** Opening ENTRIES PROVIDED block **

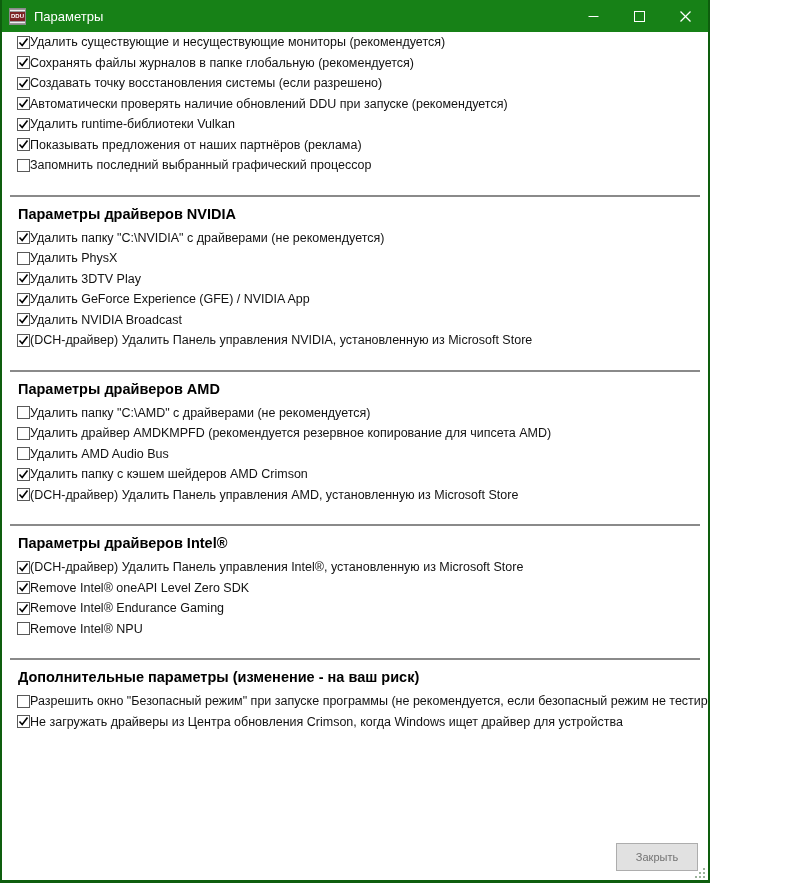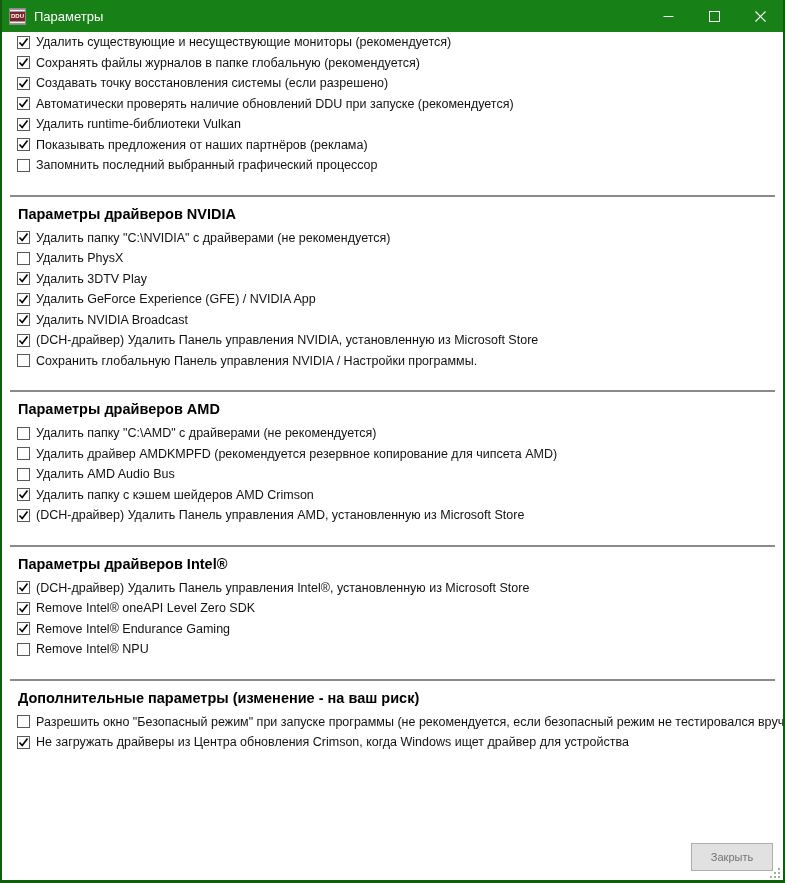"Параметры" .window { width: 785px -> 710px }
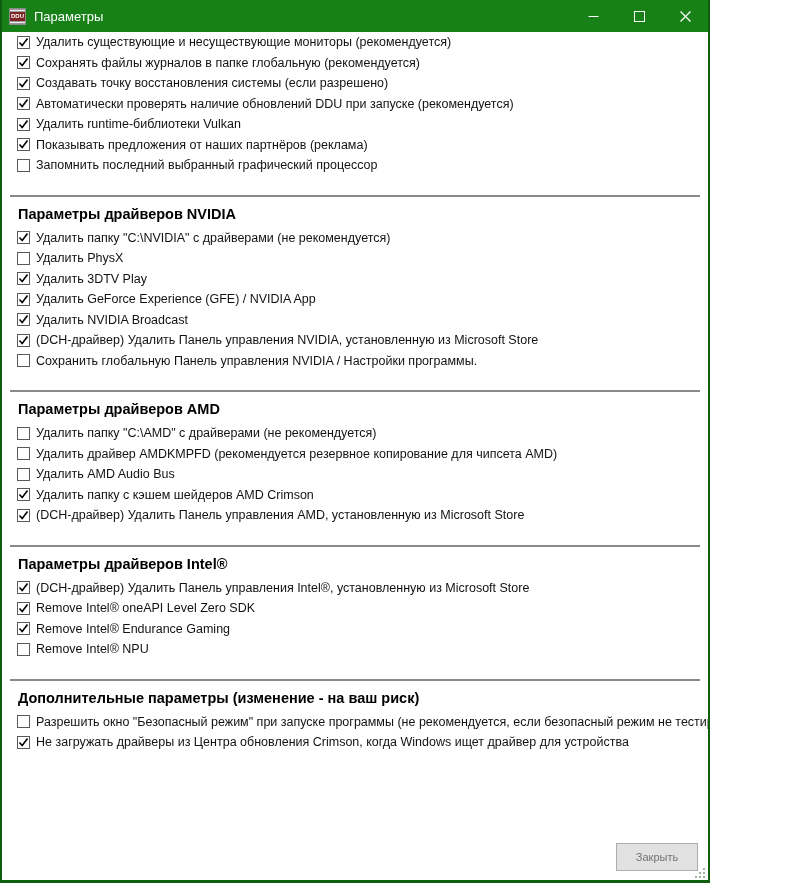"Удалить существующие и несуществующие" .lbl { margin-left: 6px -> none }
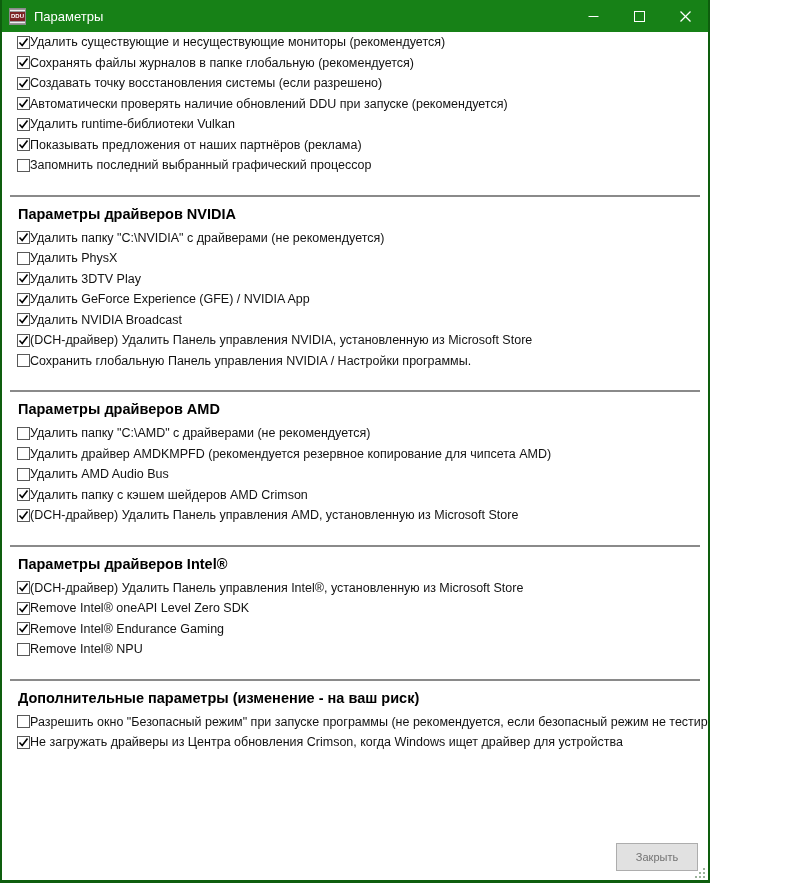"Сохранить глобальную Панель управления" label.row { html: <label> <span></span> <span>Сохранить глобальную Панель управления NVIDIA / Настройки программы.</span> </label> -> none }
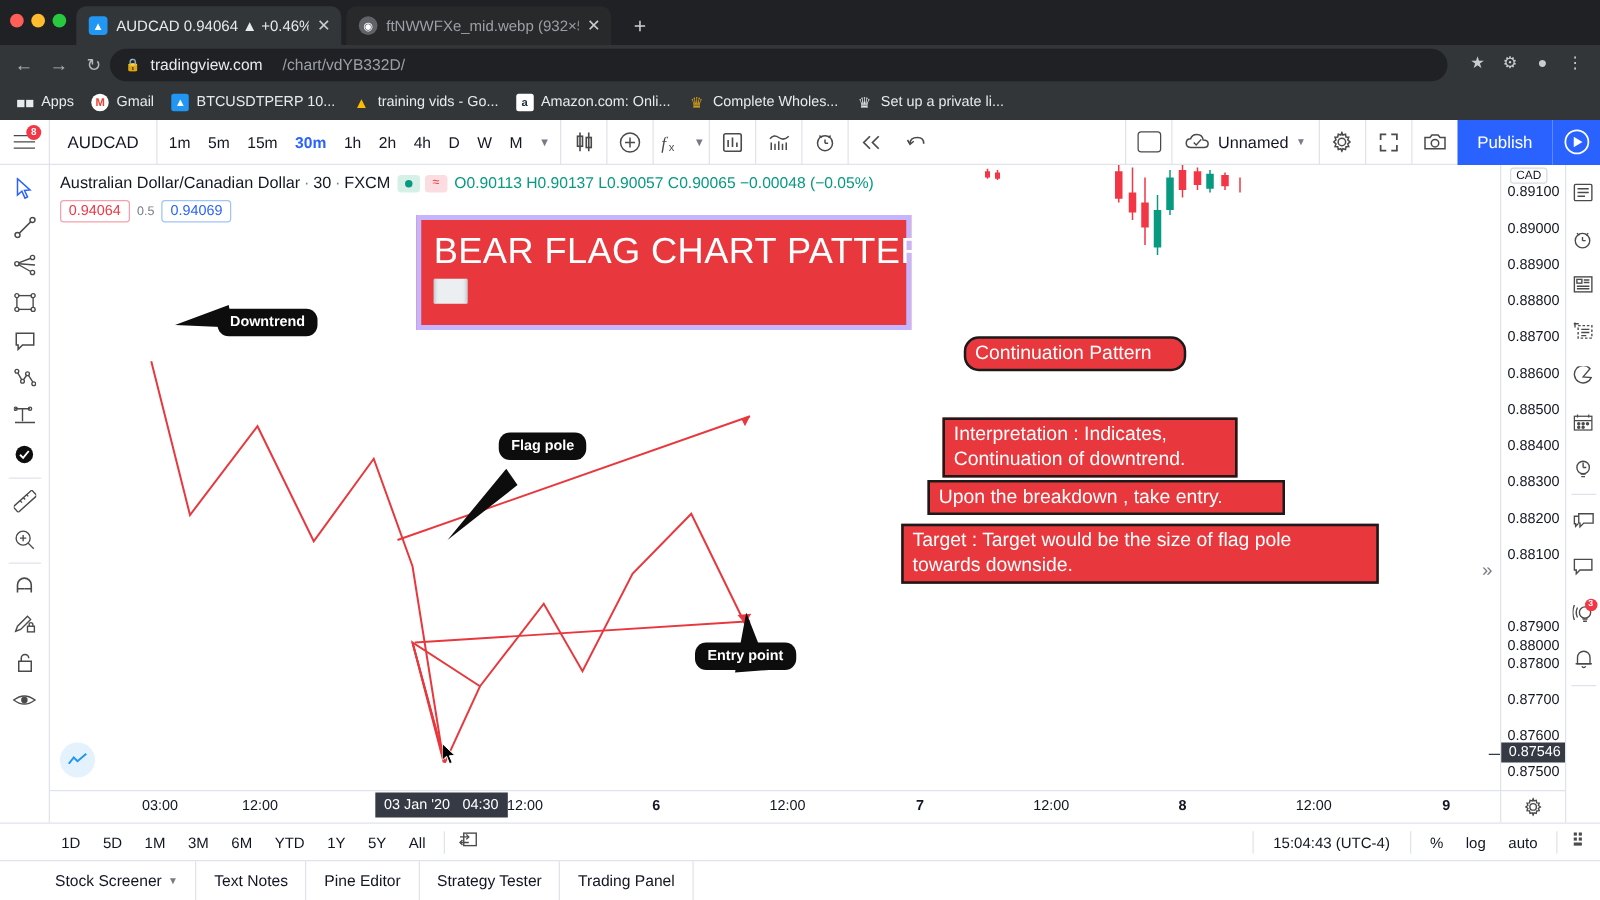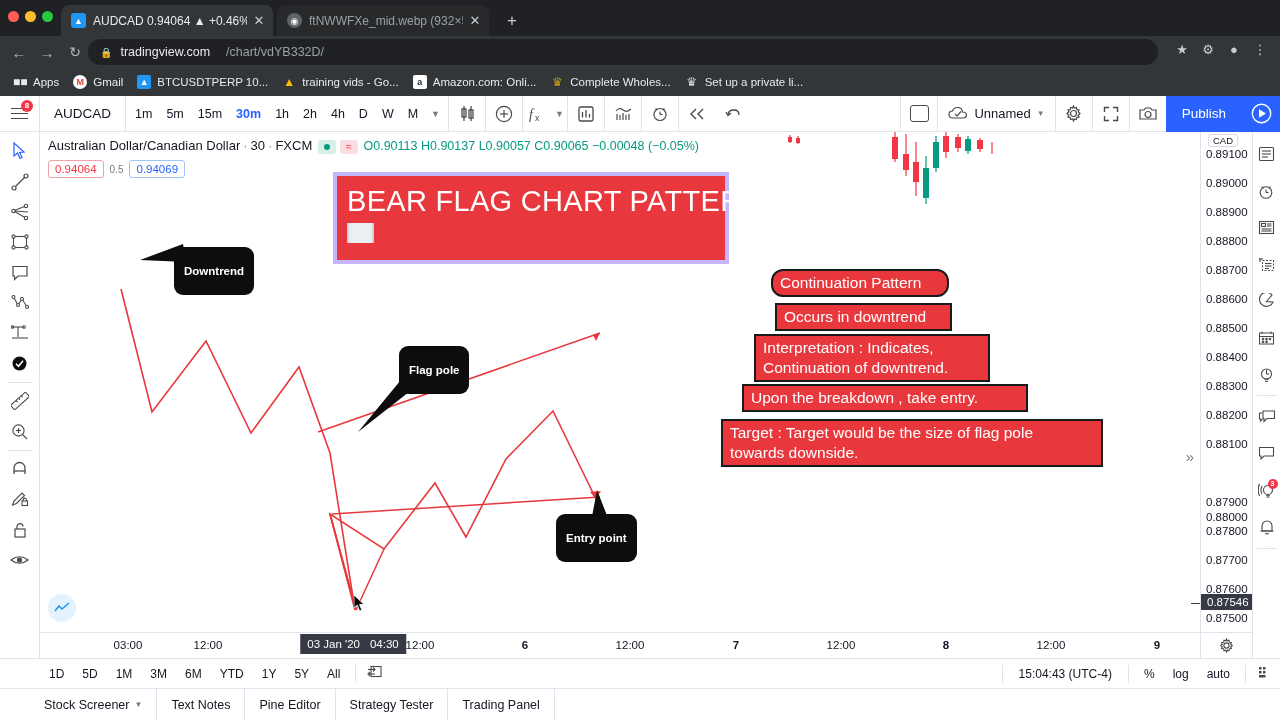"Downtrend" .callout { padding: 18px 10px -> 5px 10px }
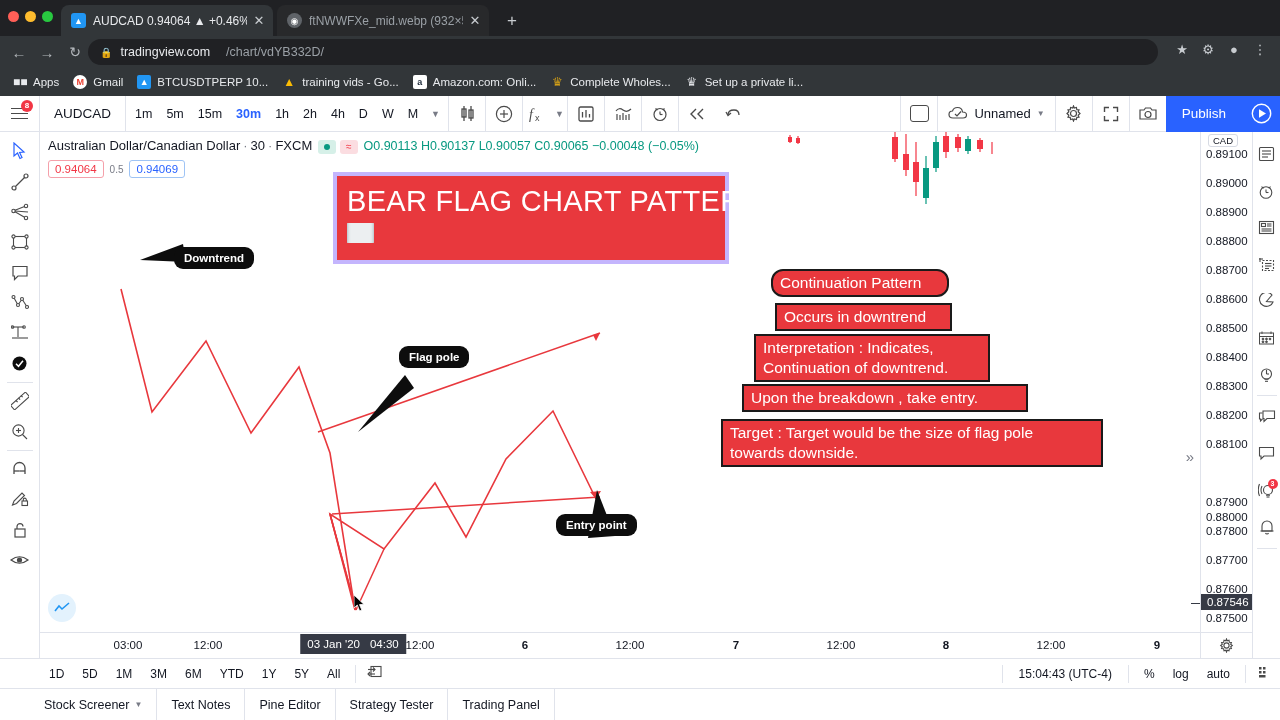"Occurs in downtrend" div.note { html: <div>Occurs in downtrend</div> -> none }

** Closing ENTRIES PROVIDED block **

Could you repeat exactly the lines from the one containing "margin-left: 6px ->" through the last line of the records, both included, without the pictures?

"Удалить существующие и несуществующие" .lbl { margin-left: 6px -> none }
"Сохранить глобальную Панель управления" label.row { html: <label> <span></span> <span>Сохранить глобальную Панель управления NVIDIA / Настройки программы.</span> </label> -> none }
"Downtrend" .callout { padding: 18px 10px -> 5px 10px }
"Occurs in downtrend" div.note { html: <div>Occurs in downtrend</div> -> none }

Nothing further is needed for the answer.